“Let me make this clear: Continuous integration will never replace regression testing—regression testing by qualified testers, not by the developers, who understand the behavior of all the features supported in the previous iteration or sprint. As a developer, I only understand the feature I wrote and implemented. Don’t expect me to do a very good job in making sure that all the other features I don’t really understand are still working.”
Hanna is also wary of relying on automation tools driving continuous testing efforts. While manual testing requires a physical tester, scripts govern automation. In this push toward a faster life cycle, he is concerned about developers and testers losing sight of a project’s ultimate goals.
“In order for Continuous Delivery and integration to succeed, they rely heavily on individuals writing scripts for tools,” he said. “The scripts need to be written not only to test the feature being implemented or the feature you are implementing, but the feature we delivered a year ago still has to work.
“There’s always trade-off. Delivering high-quality systems fast means cutting corners, and cutting corners in Continuous Delivery has affected the most critical aspects of the projects: the requirements. I can get developers to write code very fast and push code into production, but what does the code do? Why are we forgetting that we’re only writing code to implement a feature, a requirement or a behavior that the customer wanted?”
The first inning
While the growth of agile and the rise of Continuous Delivery and integration are tangible, continuous testing is still in its infancy. Organizations are still figuring out what it is, and both developers and testers are still in the process of grappling with not only how accelerated testing affects them, but also how to automate it effectively.
“From the standpoint of implementation versus awareness, we’re in the first inning of a nine-inning game,” said SOASTA’s Lounibos. “Awareness is pretty strong. It feels a little bit little 2009 and 2010 in cloud computing. Everyone was talking about it, but there weren’t that many people implementing. Early adopters are out there, but people have to get familiar with what continuous testing even means: How do they implement it? What are the best practices?”
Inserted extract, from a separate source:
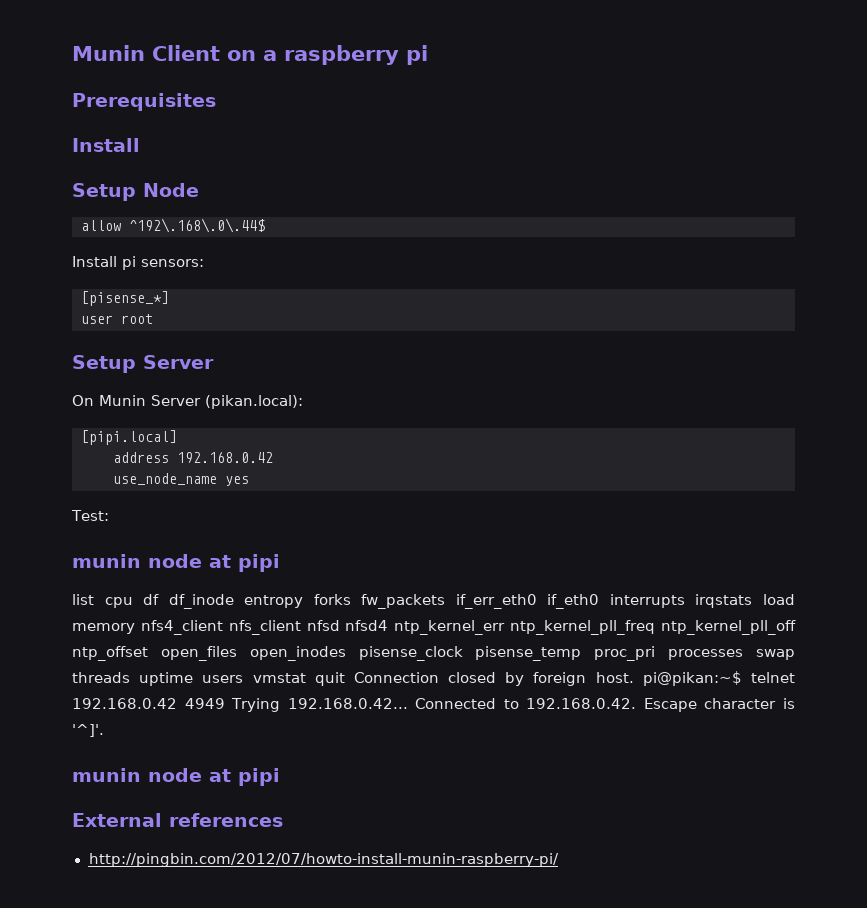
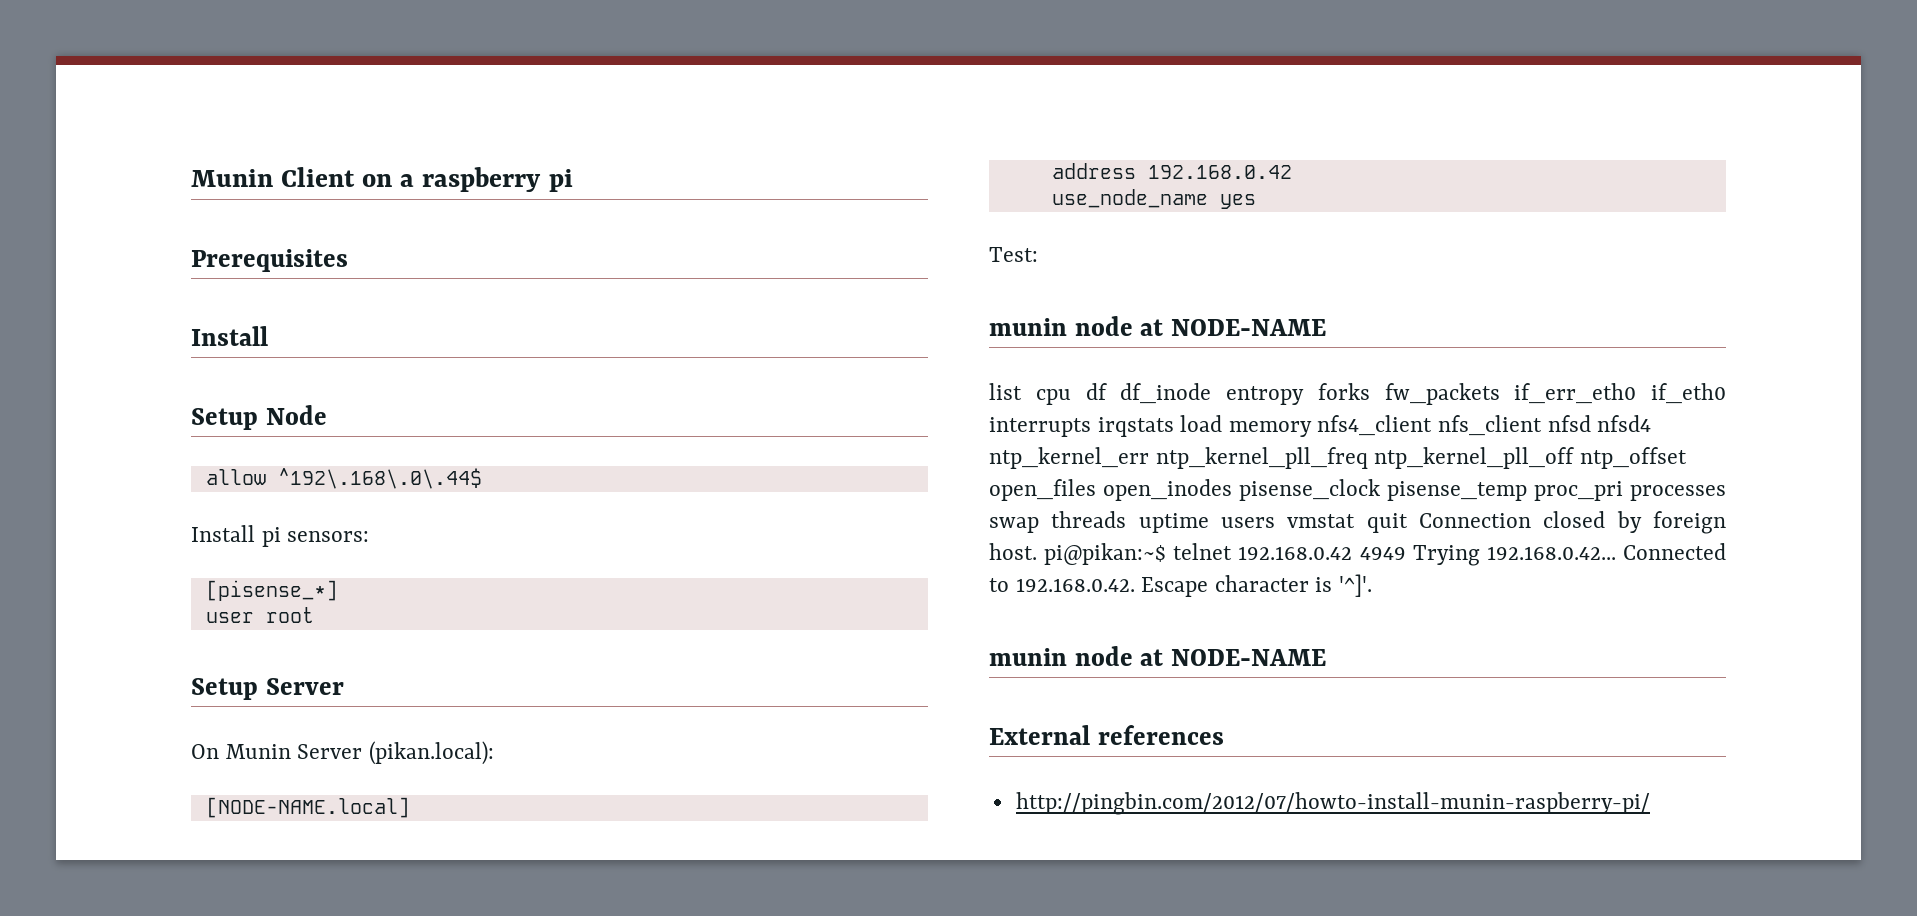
[81,430,177,445] [pipi.local] -> [205,797,410,818] [NODE-NAME.local]
[238,554,280,572] pipi -> [1171,319,1327,336] NODE-NAME
[238,768,280,786] pipi -> [1171,649,1327,666] NODE-NAME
The early adopters are the ones who, according to Applause’s Johnston, are phasing out things like centers of excellence and large outsourcing contracts—the equivalent of a large standing army—for a nimble Special Forces unit, the integrated developer and tester teams implementing automated continuous testing.
“The companies that are trotting out the same playbook of mainframe to desktop and desktop to Web applications are in the tall grass, completely lost in the weeds,” he said. “That’s what it takes: Wiping the whiteboard clean and saying ‘Okay, all the muscles we’ve built in the past 15 years from Web, a lot of those don’t really apply. The big investment we made with this vendor or that longtime outsourcing relationship or that Center of Excellence we thought we’d be using for 30 years, that’s either not going to be a part of the solution as we go forward, or just a part.’ ”
As adoption climbs, testing in a continuously delivered environment is also moving away from a development and testing process partitioned into silos. Think of the developer cliché where someone slides a pizza under the door and out comes code. As developers and testers hop the fence, testing is moving toward a more integrated and virtualized process aligned with a continuous ALM solution.